[Opening Data extracts section]

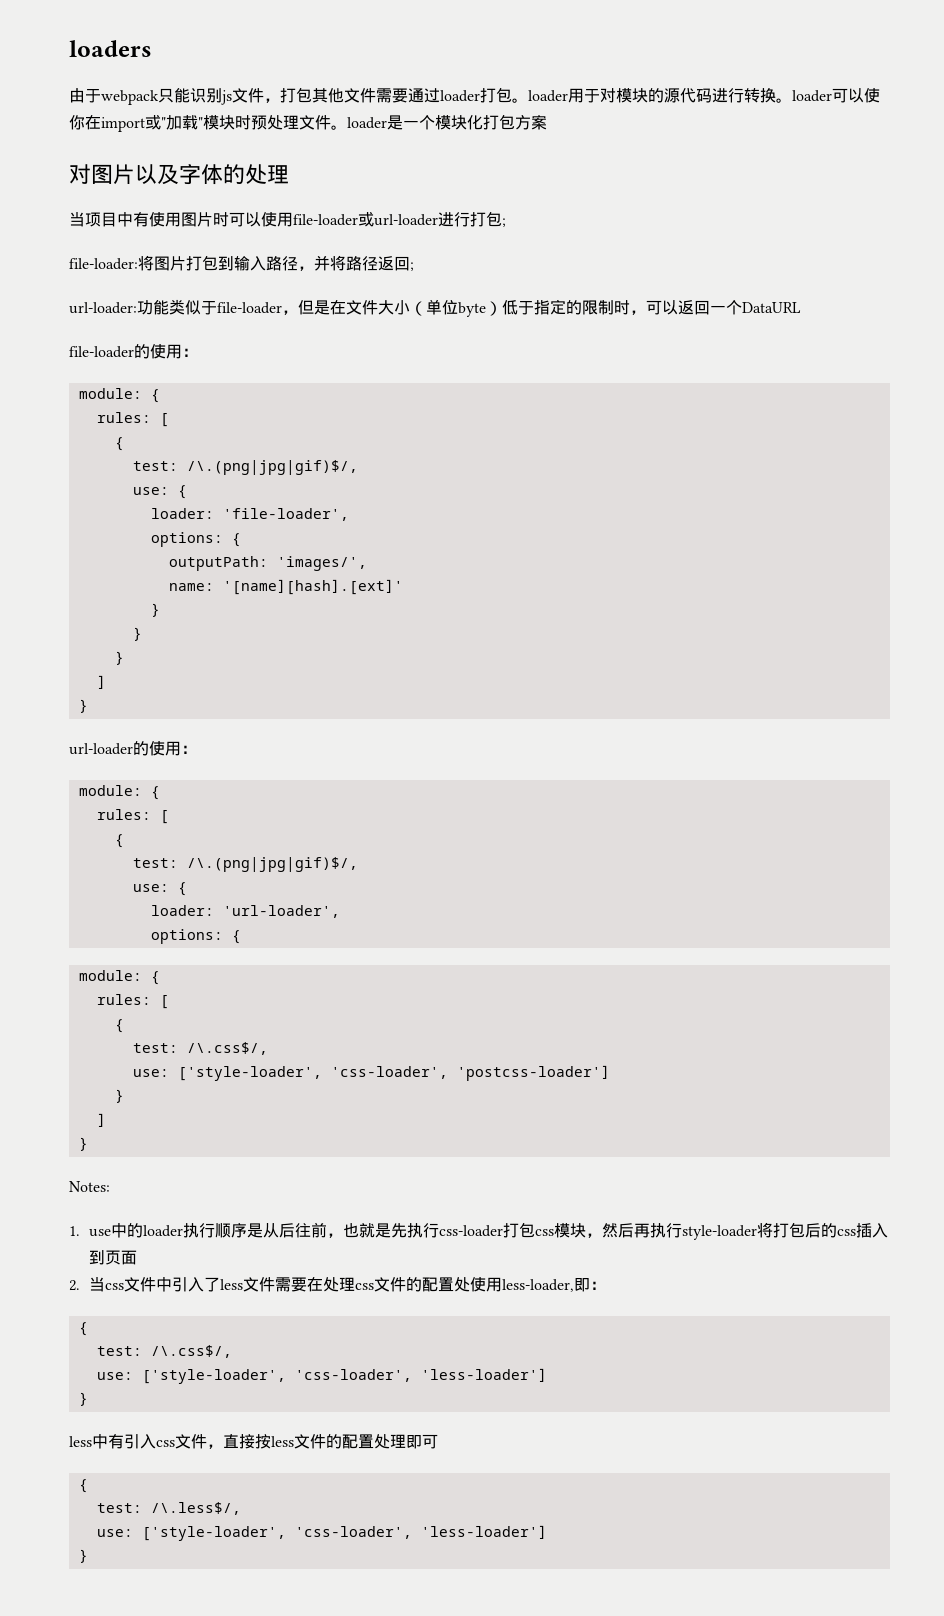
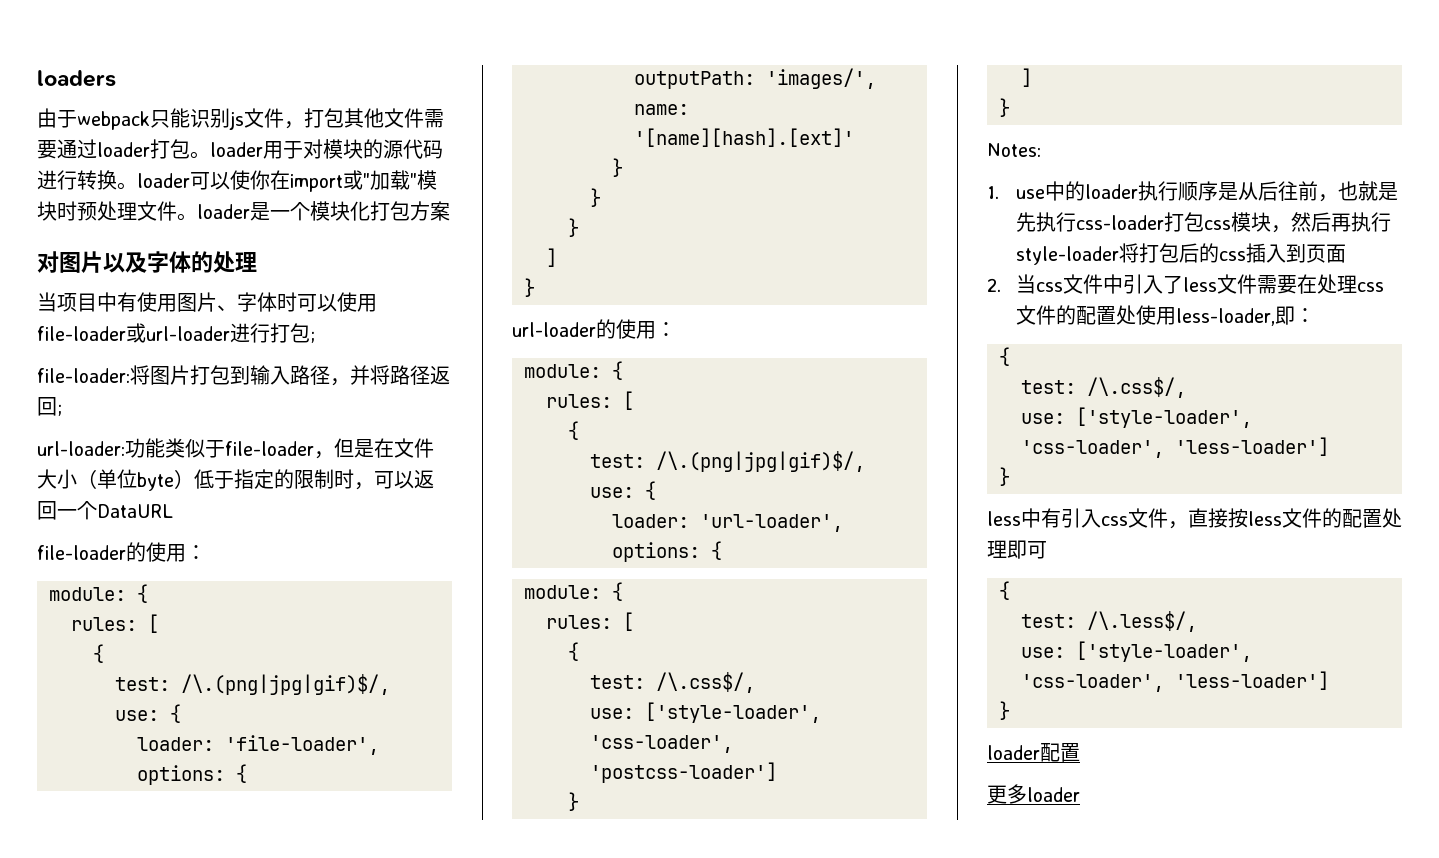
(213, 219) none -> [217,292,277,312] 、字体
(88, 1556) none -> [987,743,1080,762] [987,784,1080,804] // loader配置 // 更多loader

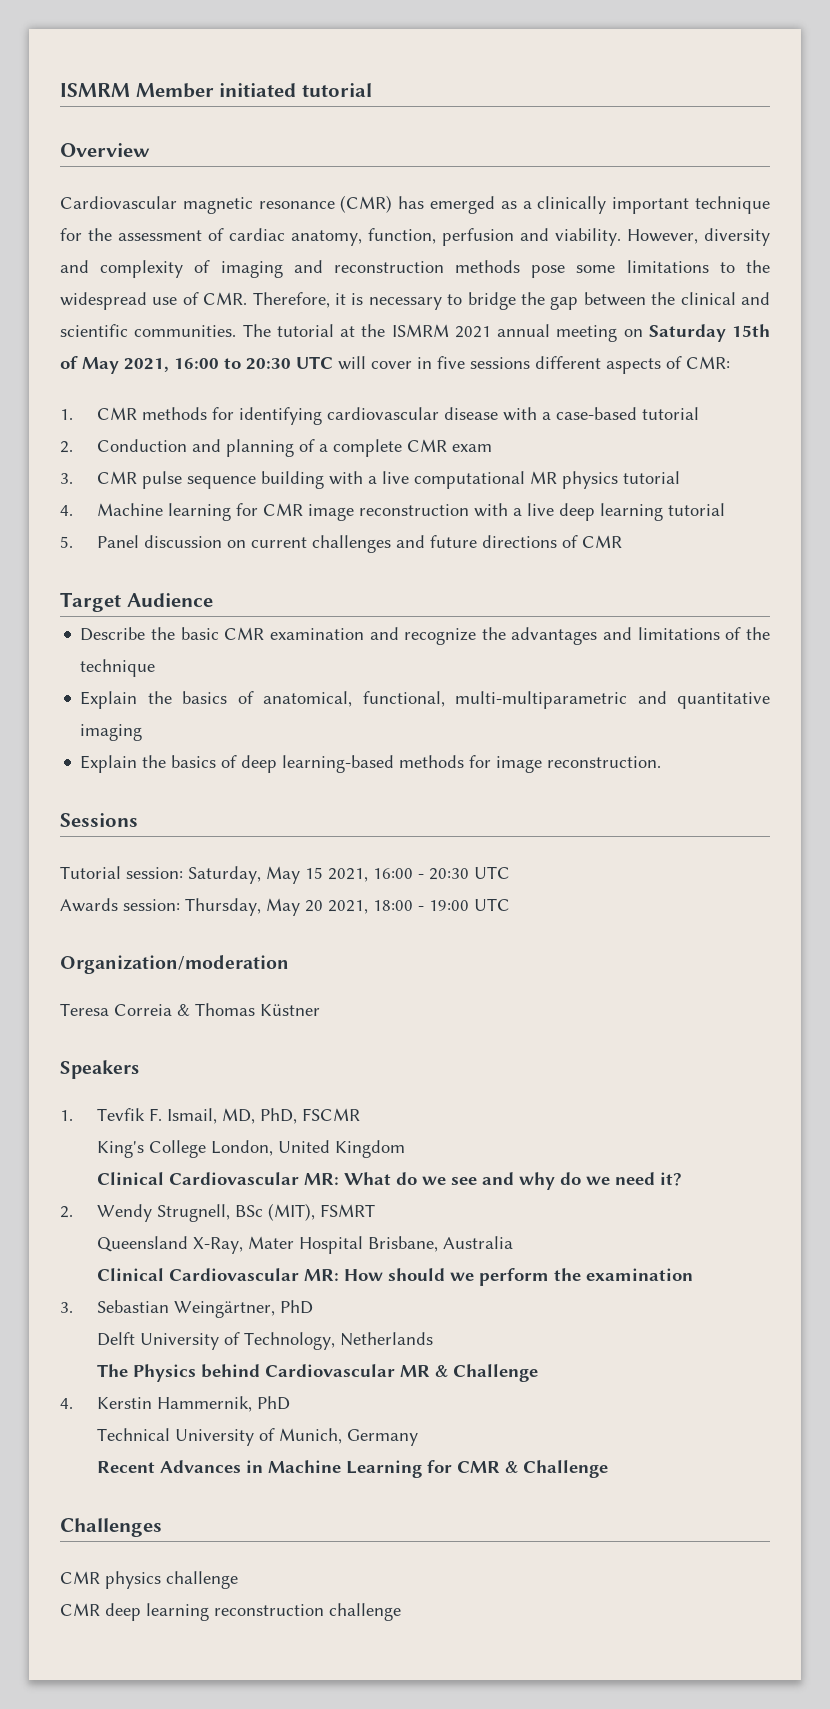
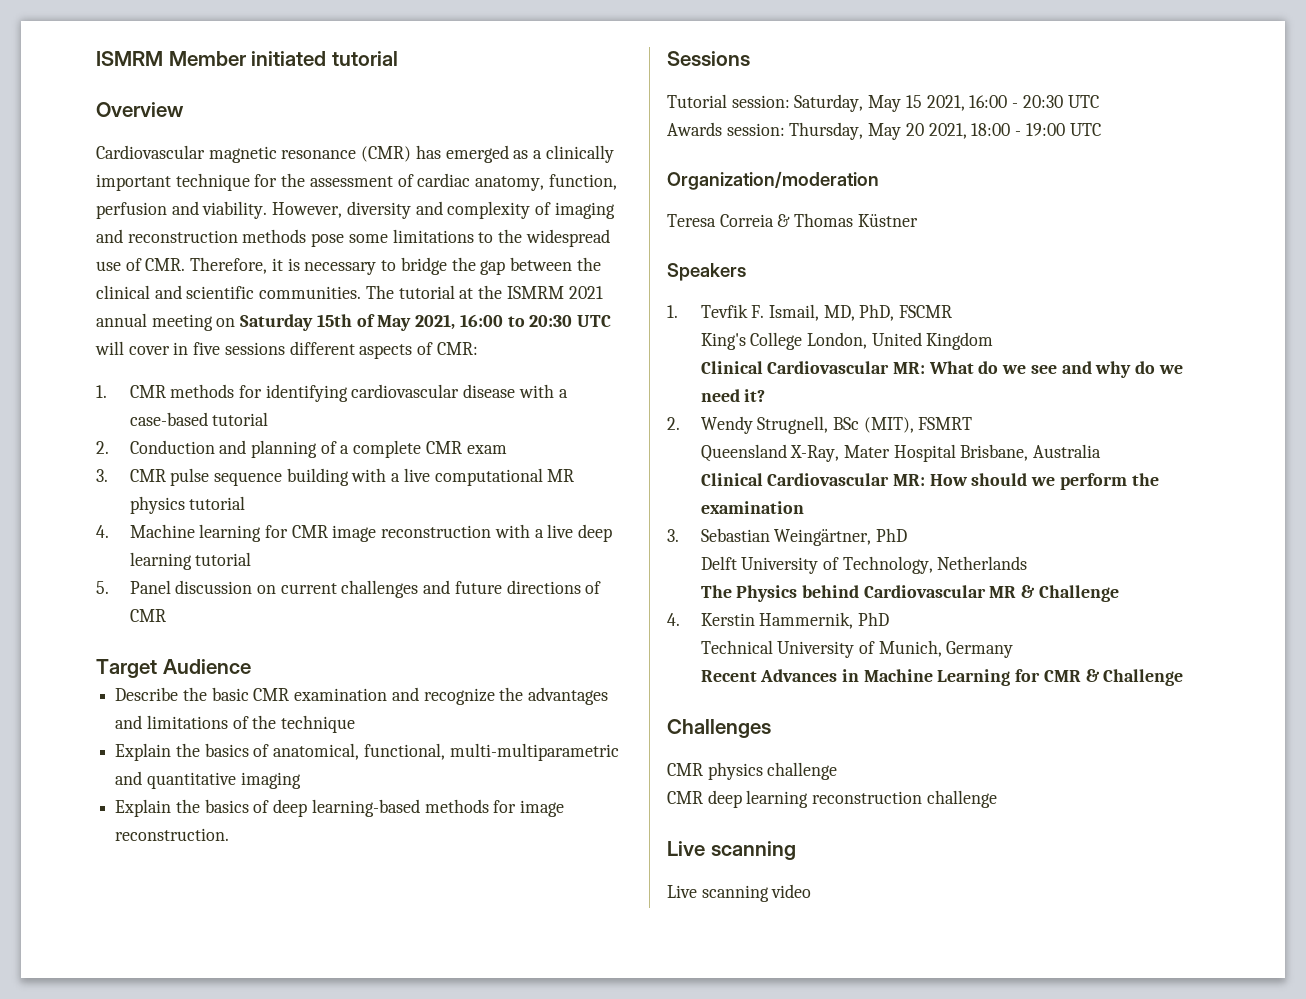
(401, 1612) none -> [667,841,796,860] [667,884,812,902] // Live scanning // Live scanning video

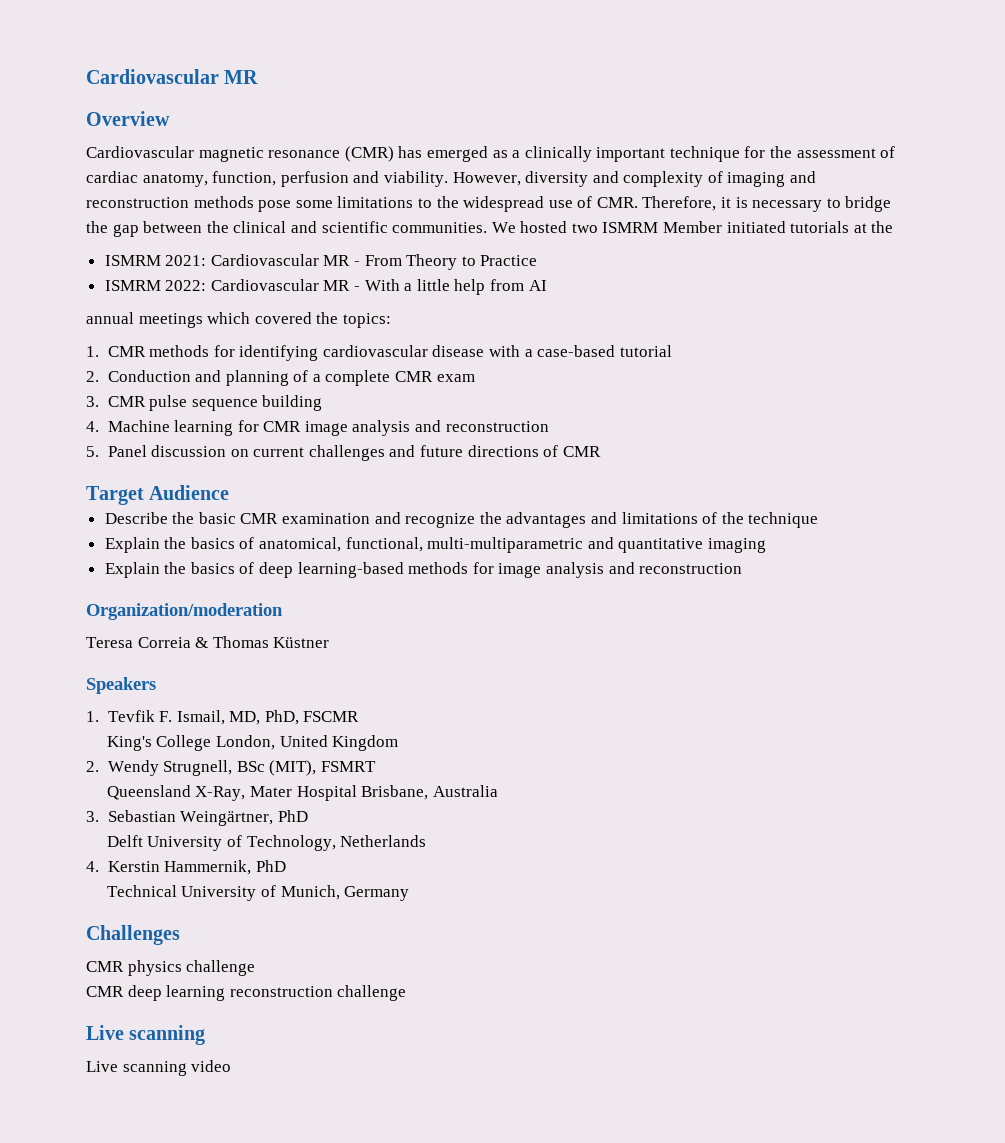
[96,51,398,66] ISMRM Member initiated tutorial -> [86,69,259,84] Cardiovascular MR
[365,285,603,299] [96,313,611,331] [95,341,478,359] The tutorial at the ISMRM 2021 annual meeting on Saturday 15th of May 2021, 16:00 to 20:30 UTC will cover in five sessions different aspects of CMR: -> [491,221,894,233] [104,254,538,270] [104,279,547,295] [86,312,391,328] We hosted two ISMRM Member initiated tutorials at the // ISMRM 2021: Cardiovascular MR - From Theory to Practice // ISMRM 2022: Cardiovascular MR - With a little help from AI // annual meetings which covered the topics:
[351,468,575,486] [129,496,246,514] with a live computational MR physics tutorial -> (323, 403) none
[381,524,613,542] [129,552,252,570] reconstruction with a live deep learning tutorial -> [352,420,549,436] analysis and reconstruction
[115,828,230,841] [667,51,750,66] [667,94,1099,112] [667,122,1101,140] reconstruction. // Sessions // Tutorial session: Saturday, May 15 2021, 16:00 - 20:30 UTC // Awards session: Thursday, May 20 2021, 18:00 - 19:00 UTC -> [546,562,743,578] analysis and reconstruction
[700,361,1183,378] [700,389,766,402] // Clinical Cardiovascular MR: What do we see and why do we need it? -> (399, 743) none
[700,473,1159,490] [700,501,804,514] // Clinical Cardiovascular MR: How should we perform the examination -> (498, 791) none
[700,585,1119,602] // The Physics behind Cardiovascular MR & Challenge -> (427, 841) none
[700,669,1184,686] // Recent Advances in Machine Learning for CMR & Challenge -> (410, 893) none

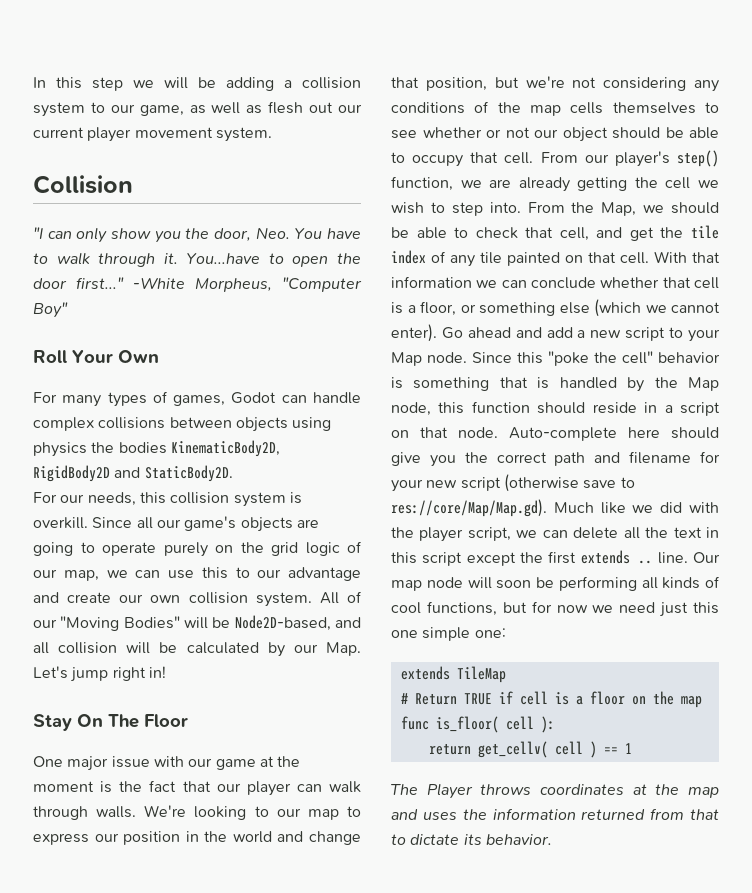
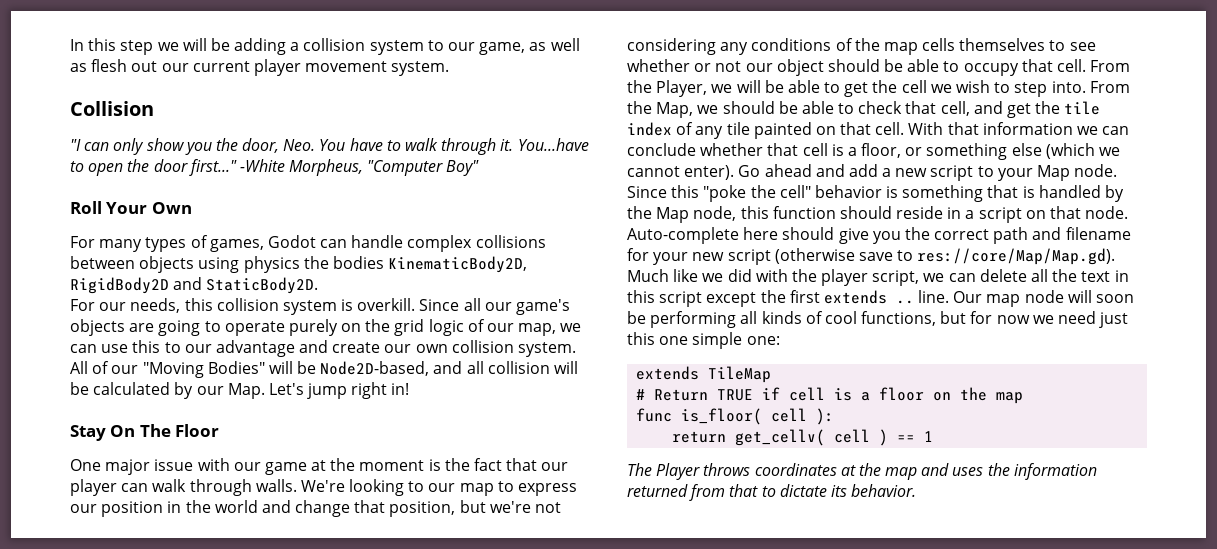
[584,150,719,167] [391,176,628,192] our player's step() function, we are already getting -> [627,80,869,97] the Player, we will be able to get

[Closing Data extracts section]

* The problem:
Without the pictures, give back every record precisely as shown.

* Task response:
(213, 219) none -> [217,292,277,312] 、字体
(88, 1556) none -> [987,743,1080,762] [987,784,1080,804] // loader配置 // 更多loader

(401, 1612) none -> [667,841,796,860] [667,884,812,902] // Live scanning // Live scanning video

[96,51,398,66] ISMRM Member initiated tutorial -> [86,69,259,84] Cardiovascular MR
[365,285,603,299] [96,313,611,331] [95,341,478,359] The tutorial at the ISMRM 2021 annual meeting on Saturday 15th of May 2021, 16:00 to 20:30 UTC will cover in five sessions different aspects of CMR: -> [491,221,894,233] [104,254,538,270] [104,279,547,295] [86,312,391,328] We hosted two ISMRM Member initiated tutorials at the // ISMRM 2021: Cardiovascular MR - From Theory to Practice // ISMRM 2022: Cardiovascular MR - With a little help from AI // annual meetings which covered the topics:
[351,468,575,486] [129,496,246,514] with a live computational MR physics tutorial -> (323, 403) none
[381,524,613,542] [129,552,252,570] reconstruction with a live deep learning tutorial -> [352,420,549,436] analysis and reconstruction
[115,828,230,841] [667,51,750,66] [667,94,1099,112] [667,122,1101,140] reconstruction. // Sessions // Tutorial session: Saturday, May 15 2021, 16:00 - 20:30 UTC // Awards session: Thursday, May 20 2021, 18:00 - 19:00 UTC -> [546,562,743,578] analysis and reconstruction
[700,361,1183,378] [700,389,766,402] // Clinical Cardiovascular MR: What do we see and why do we need it? -> (399, 743) none
[700,473,1159,490] [700,501,804,514] // Clinical Cardiovascular MR: How should we perform the examination -> (498, 791) none
[700,585,1119,602] // The Physics behind Cardiovascular MR & Challenge -> (427, 841) none
[700,669,1184,686] // Recent Advances in Machine Learning for CMR & Challenge -> (410, 893) none

[584,150,719,167] [391,176,628,192] our player's step() function, we are already getting -> [627,80,869,97] the Player, we will be able to get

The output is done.